- **Image comparison data**

====

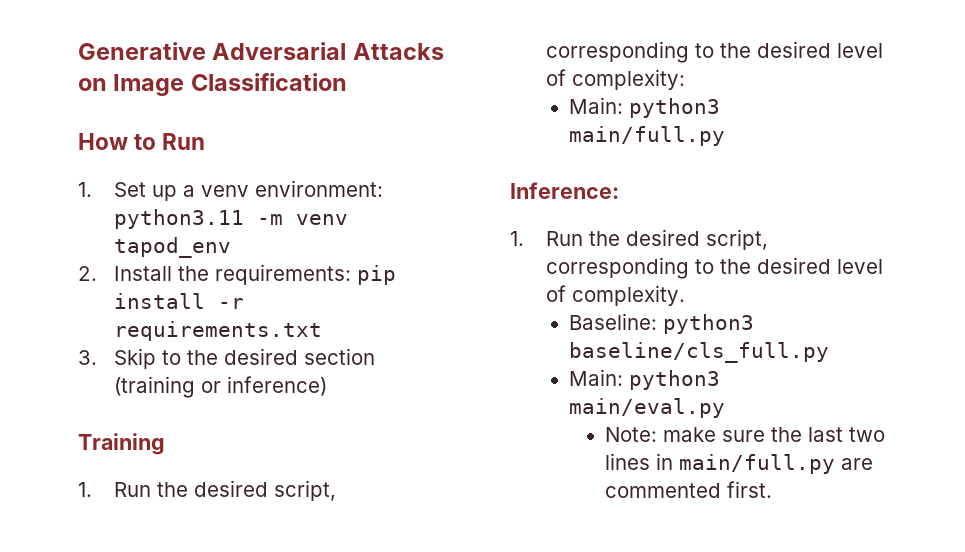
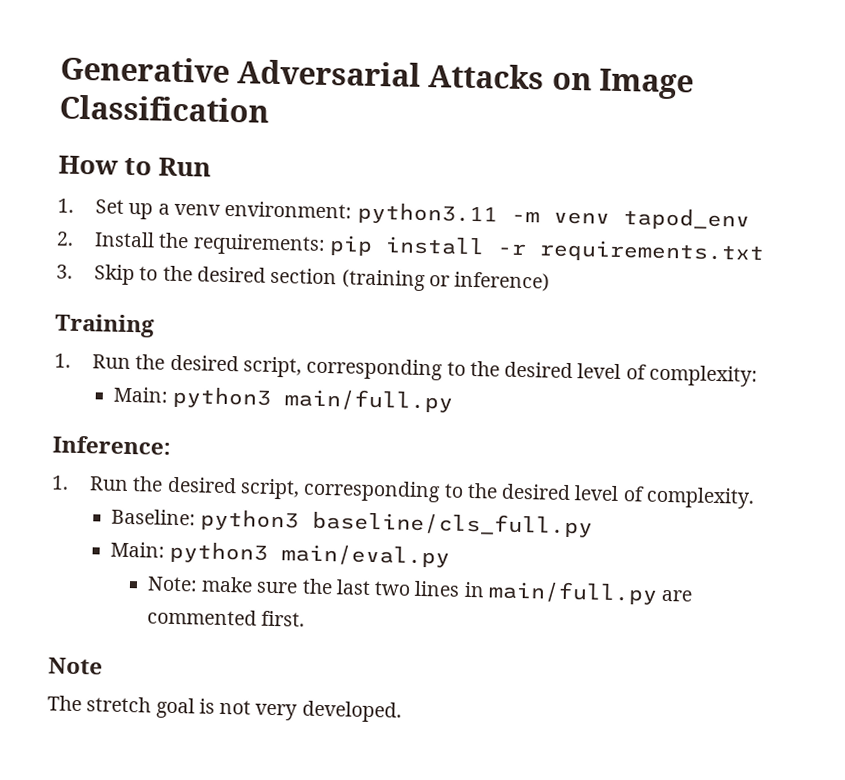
+ Note
+ The stretch goal is not very developed.

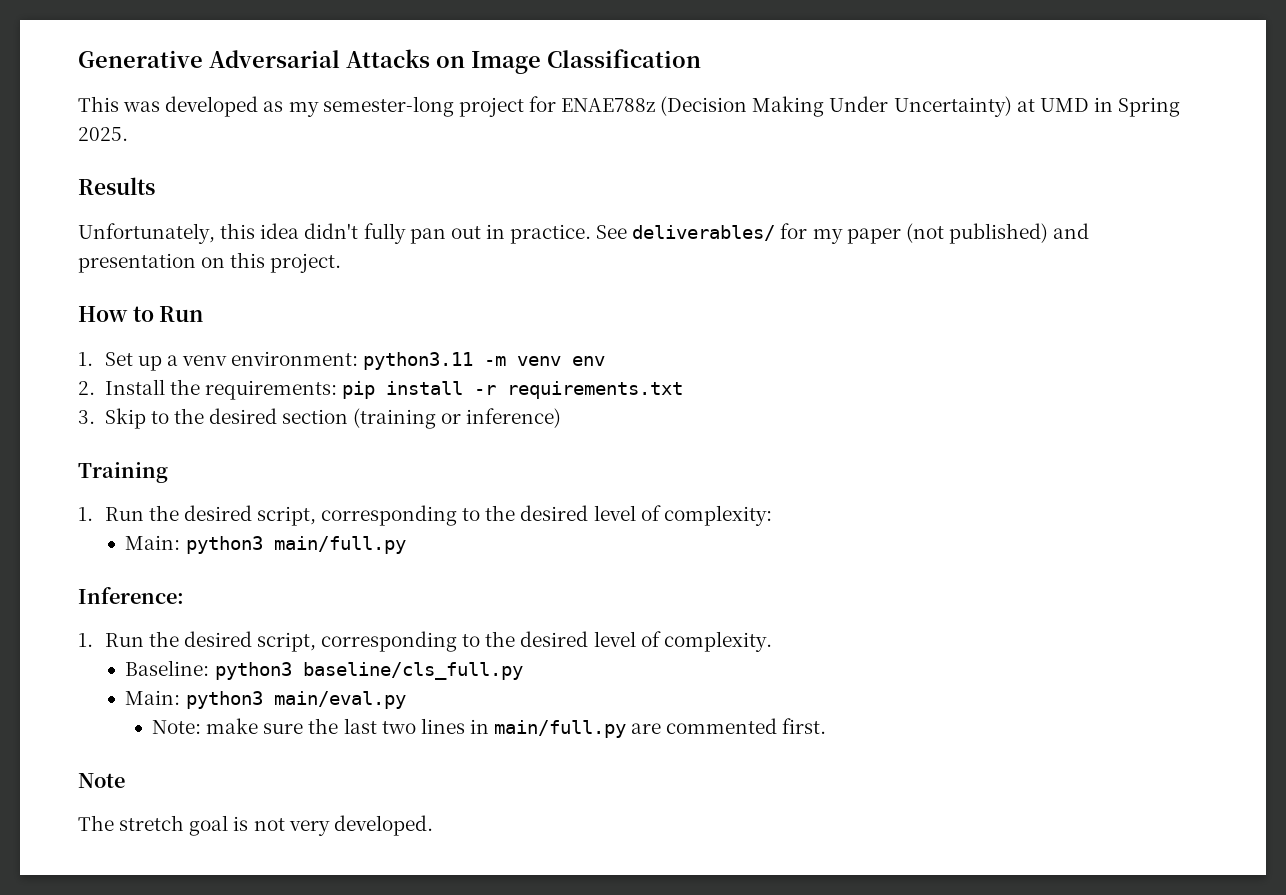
+ This was developed as my semester-long project for ENAE788z (Decision Making Under Uncertainty) at UMD in Spring 2025.
+ Results
+ Unfortunately, this idea didn't fully pan out in practice. See deliverables/ for my paper (not published) and presentation on this project.
- 1. Set up a venv environment: python3.11 -m venv tapod_env
+ 1. Set up a venv environment: python3.11 -m venv env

====

- **Task instructions**
Transcribe all of the entries word for word, but skip any pictures they contain.

- **Response to this exercise**
+ Note
+ The stretch goal is not very developed.

+ This was developed as my semester-long project for ENAE788z (Decision Making Under Uncertainty) at UMD in Spring 2025.
+ Results
+ Unfortunately, this idea didn't fully pan out in practice. See deliverables/ for my paper (not published) and presentation on this project.
- 1. Set up a venv environment: python3.11 -m venv tapod_env
+ 1. Set up a venv environment: python3.11 -m venv env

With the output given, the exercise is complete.